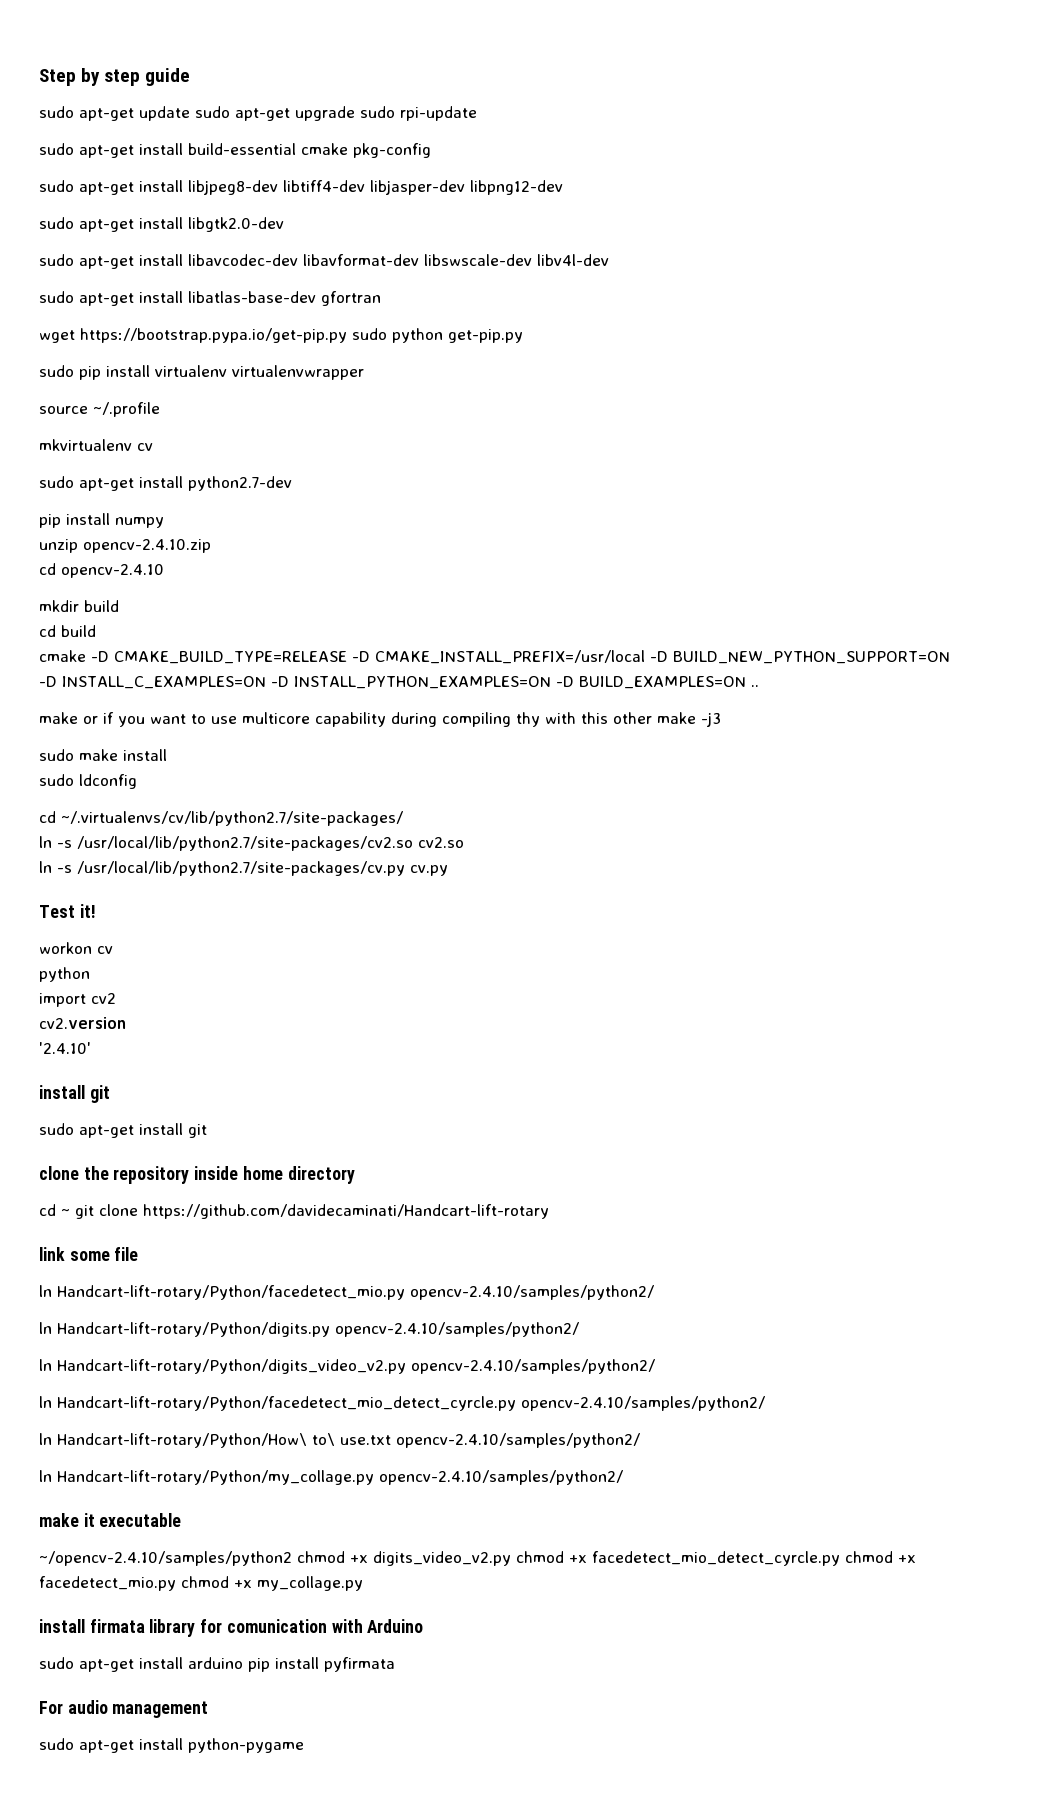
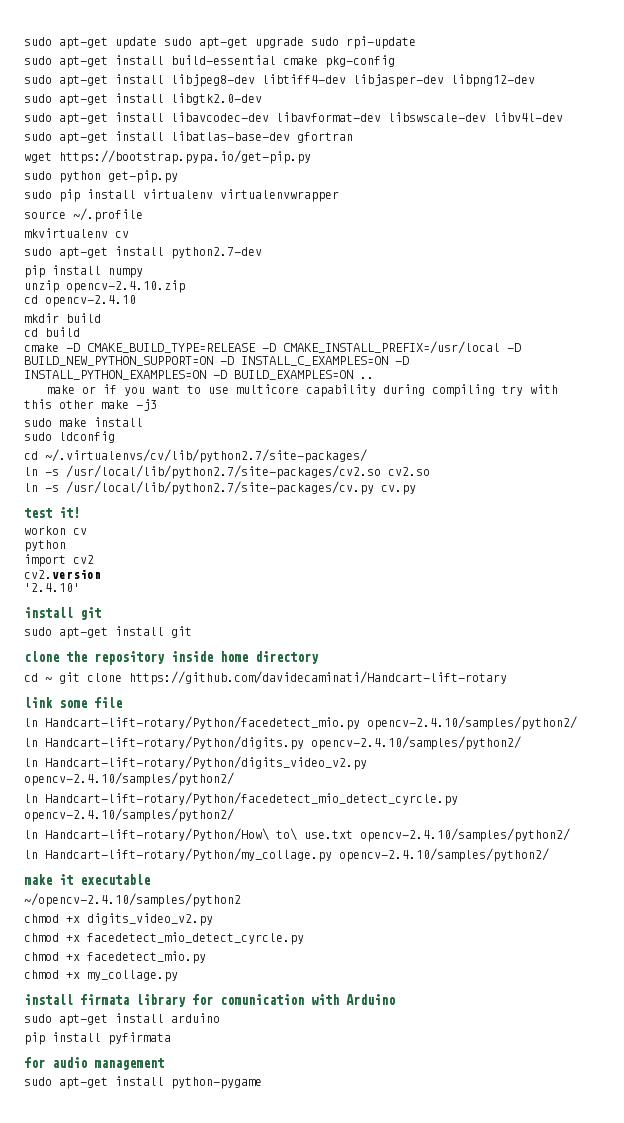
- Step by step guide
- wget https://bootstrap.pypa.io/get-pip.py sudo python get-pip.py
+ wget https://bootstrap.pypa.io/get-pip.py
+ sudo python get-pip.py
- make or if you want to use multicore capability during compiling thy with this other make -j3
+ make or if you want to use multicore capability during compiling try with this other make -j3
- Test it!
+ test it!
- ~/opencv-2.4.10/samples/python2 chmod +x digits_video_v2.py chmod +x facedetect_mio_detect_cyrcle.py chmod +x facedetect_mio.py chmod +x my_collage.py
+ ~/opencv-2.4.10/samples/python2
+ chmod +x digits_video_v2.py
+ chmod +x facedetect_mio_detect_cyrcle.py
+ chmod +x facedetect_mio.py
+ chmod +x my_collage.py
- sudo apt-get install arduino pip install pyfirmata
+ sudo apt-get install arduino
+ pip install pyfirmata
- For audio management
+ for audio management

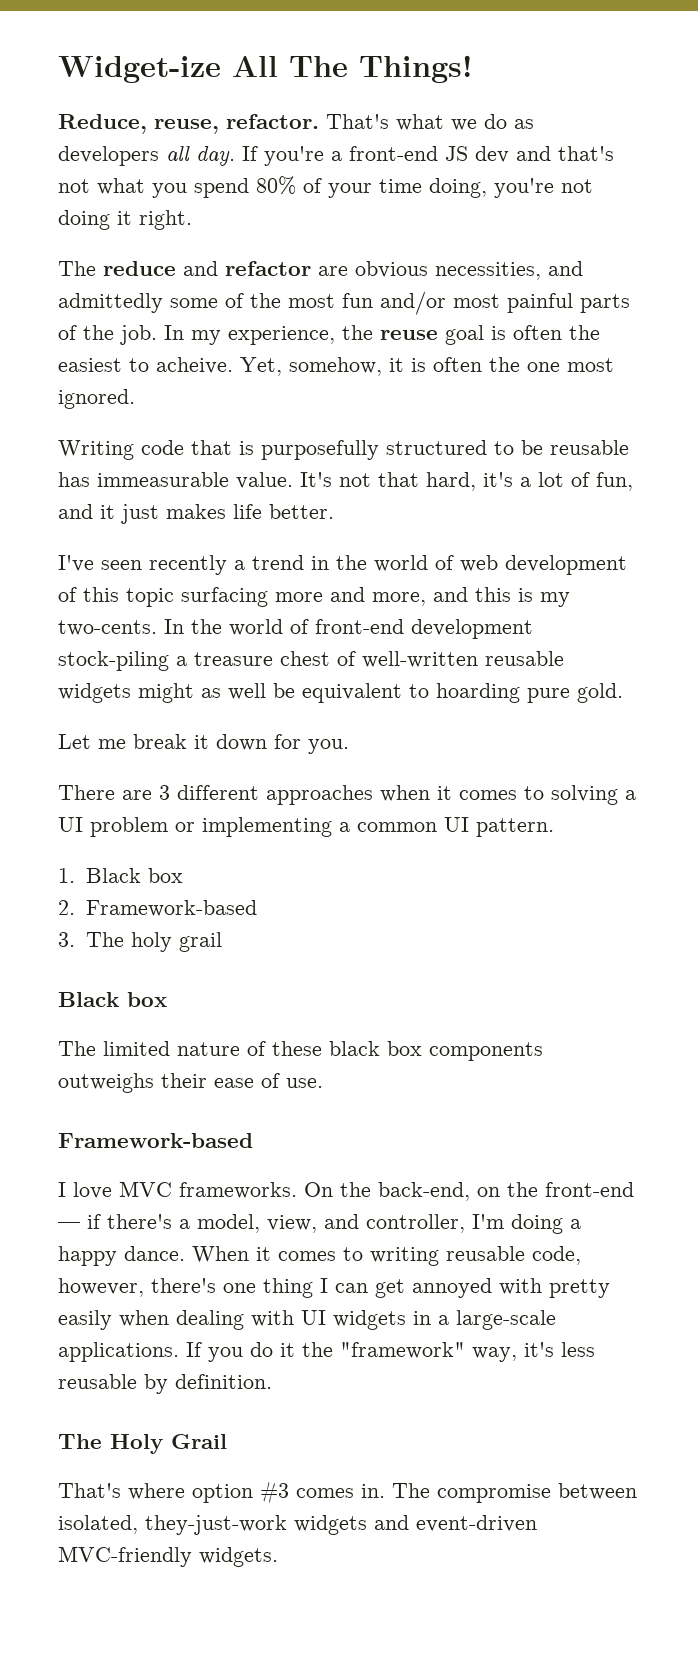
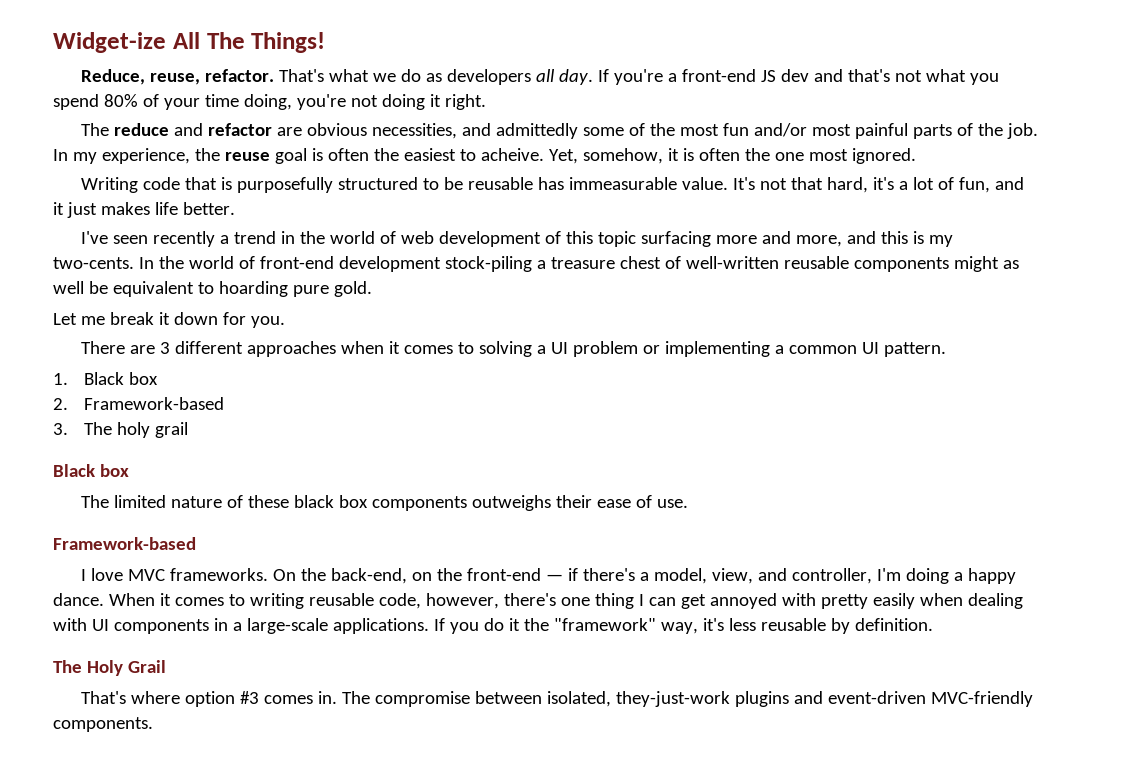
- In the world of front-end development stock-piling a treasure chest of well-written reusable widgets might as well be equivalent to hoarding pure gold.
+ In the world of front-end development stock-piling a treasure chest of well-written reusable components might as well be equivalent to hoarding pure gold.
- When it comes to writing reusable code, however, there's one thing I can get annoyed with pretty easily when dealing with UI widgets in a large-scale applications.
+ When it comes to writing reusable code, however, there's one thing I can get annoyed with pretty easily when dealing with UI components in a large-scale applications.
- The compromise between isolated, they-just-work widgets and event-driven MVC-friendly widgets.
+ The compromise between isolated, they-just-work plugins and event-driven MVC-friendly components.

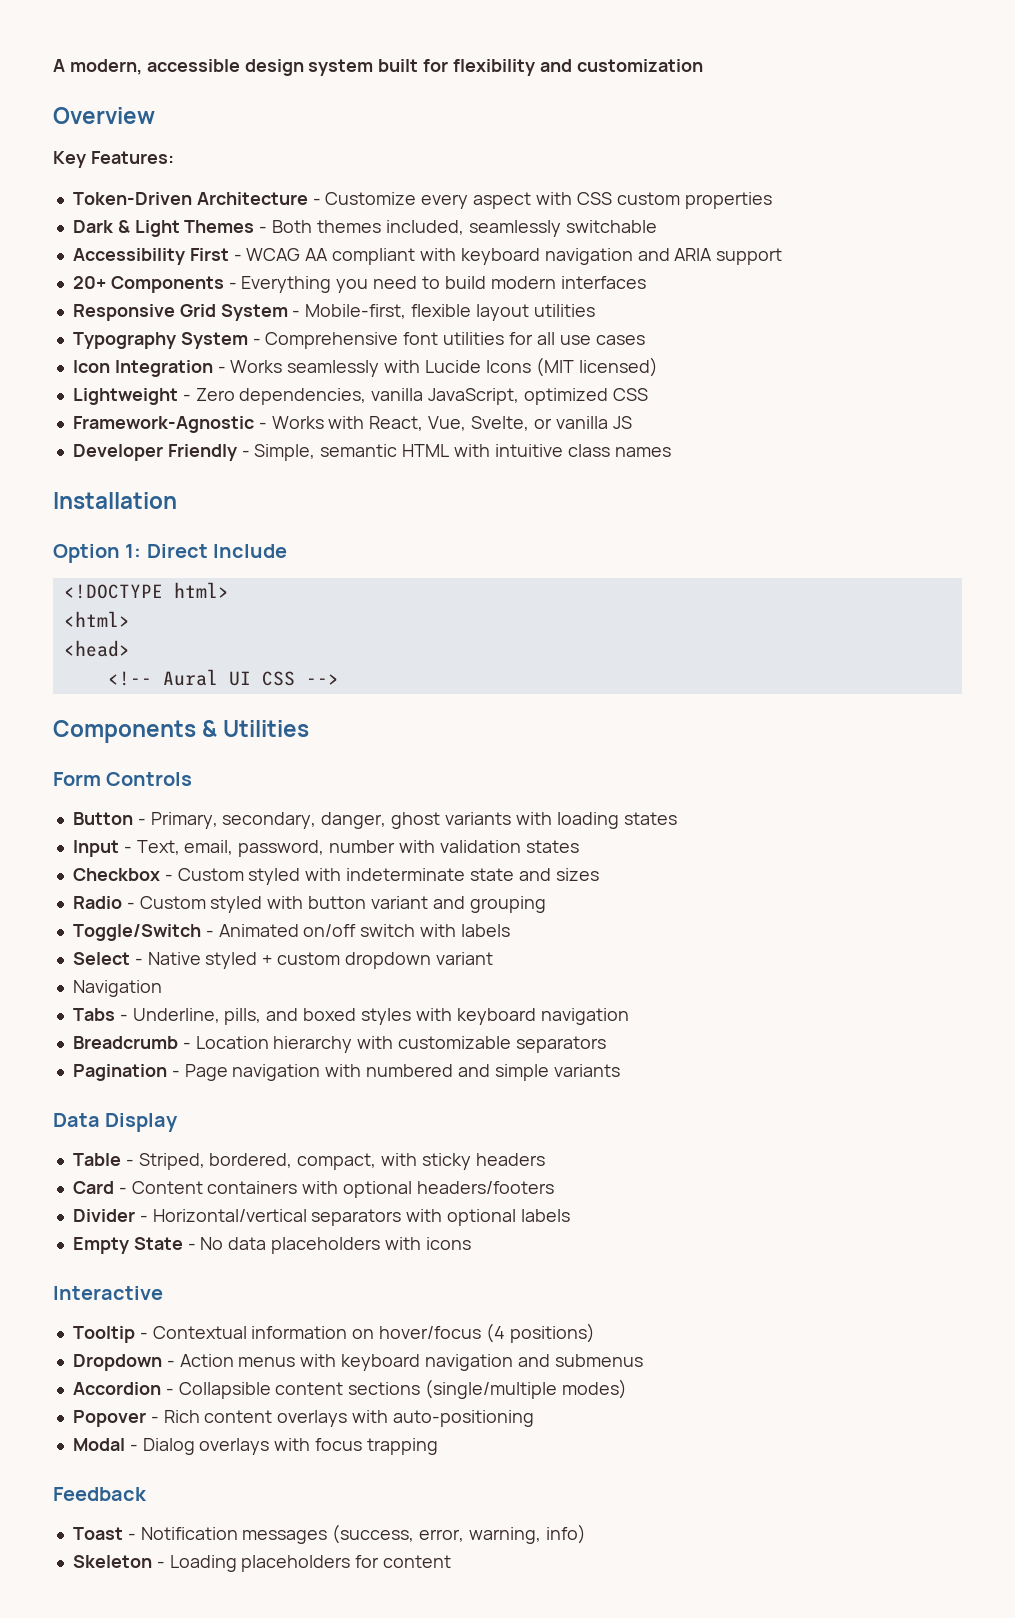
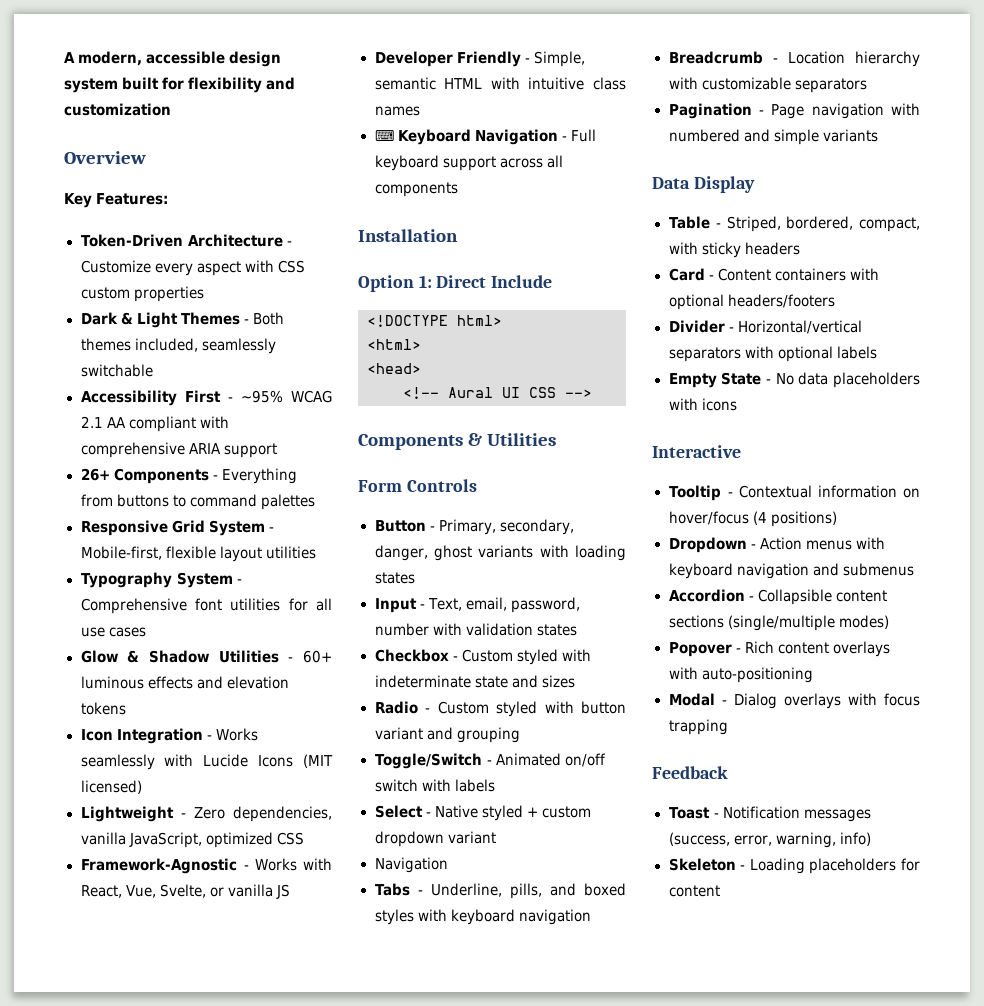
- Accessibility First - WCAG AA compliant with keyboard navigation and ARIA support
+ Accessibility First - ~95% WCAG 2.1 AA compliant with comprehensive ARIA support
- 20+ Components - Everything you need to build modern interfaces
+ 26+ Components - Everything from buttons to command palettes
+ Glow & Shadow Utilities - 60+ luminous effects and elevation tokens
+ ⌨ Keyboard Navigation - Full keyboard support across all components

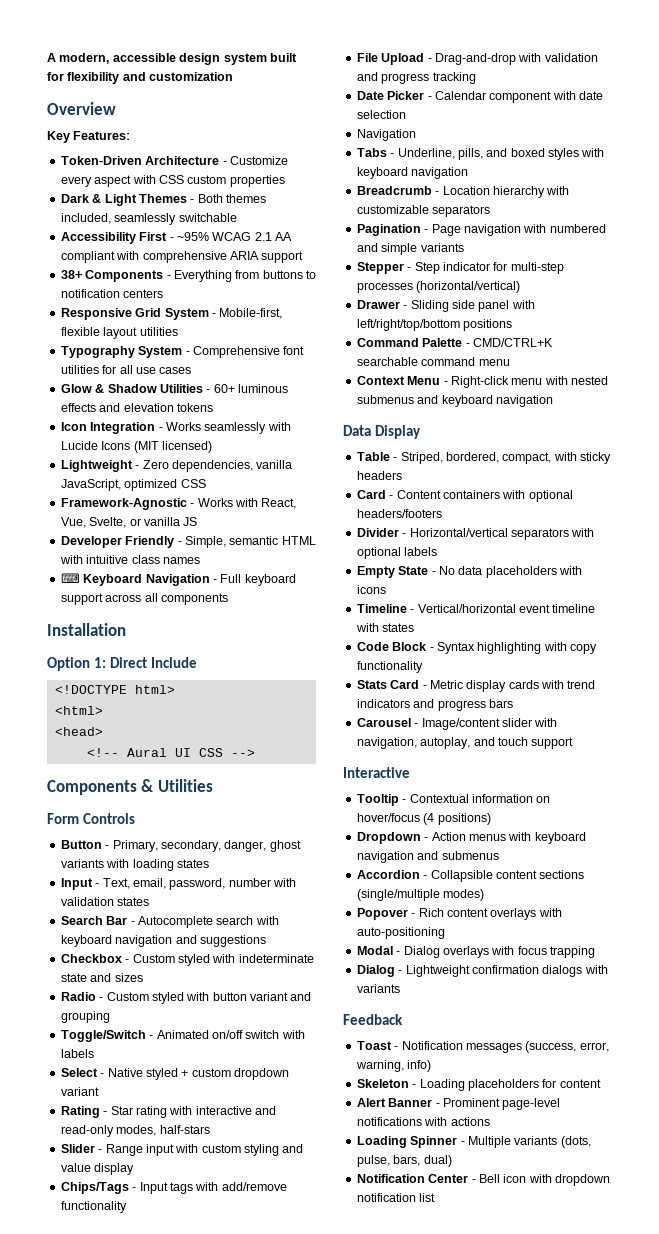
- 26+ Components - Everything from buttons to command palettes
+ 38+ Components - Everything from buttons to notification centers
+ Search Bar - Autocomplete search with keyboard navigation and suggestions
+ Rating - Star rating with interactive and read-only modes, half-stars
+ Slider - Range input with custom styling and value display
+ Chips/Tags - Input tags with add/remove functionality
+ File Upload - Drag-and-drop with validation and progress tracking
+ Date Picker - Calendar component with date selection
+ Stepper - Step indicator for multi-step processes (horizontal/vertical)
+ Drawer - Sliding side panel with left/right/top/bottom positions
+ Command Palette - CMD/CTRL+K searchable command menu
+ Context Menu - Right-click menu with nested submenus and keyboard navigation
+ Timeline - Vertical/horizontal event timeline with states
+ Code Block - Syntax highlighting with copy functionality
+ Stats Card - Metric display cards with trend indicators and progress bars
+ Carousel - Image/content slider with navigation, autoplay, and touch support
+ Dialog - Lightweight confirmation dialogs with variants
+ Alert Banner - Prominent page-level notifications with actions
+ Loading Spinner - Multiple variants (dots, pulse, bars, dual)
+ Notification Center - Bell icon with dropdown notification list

· · · · · · ·

PROBLEM DESCRIPTION: Reproduce exactly the lines of the records above from the one with "with add/remove functionality" to the one with "searchable command menu", both included, and leave out everything else.

OUTPUT BELOW:
+ Chips/Tags - Input tags with add/remove functionality
+ File Upload - Drag-and-drop with validation and progress tracking
+ Date Picker - Calendar component with date selection
+ Stepper - Step indicator for multi-step processes (horizontal/vertical)
+ Drawer - Sliding side panel with left/right/top/bottom positions
+ Command Palette - CMD/CTRL+K searchable command menu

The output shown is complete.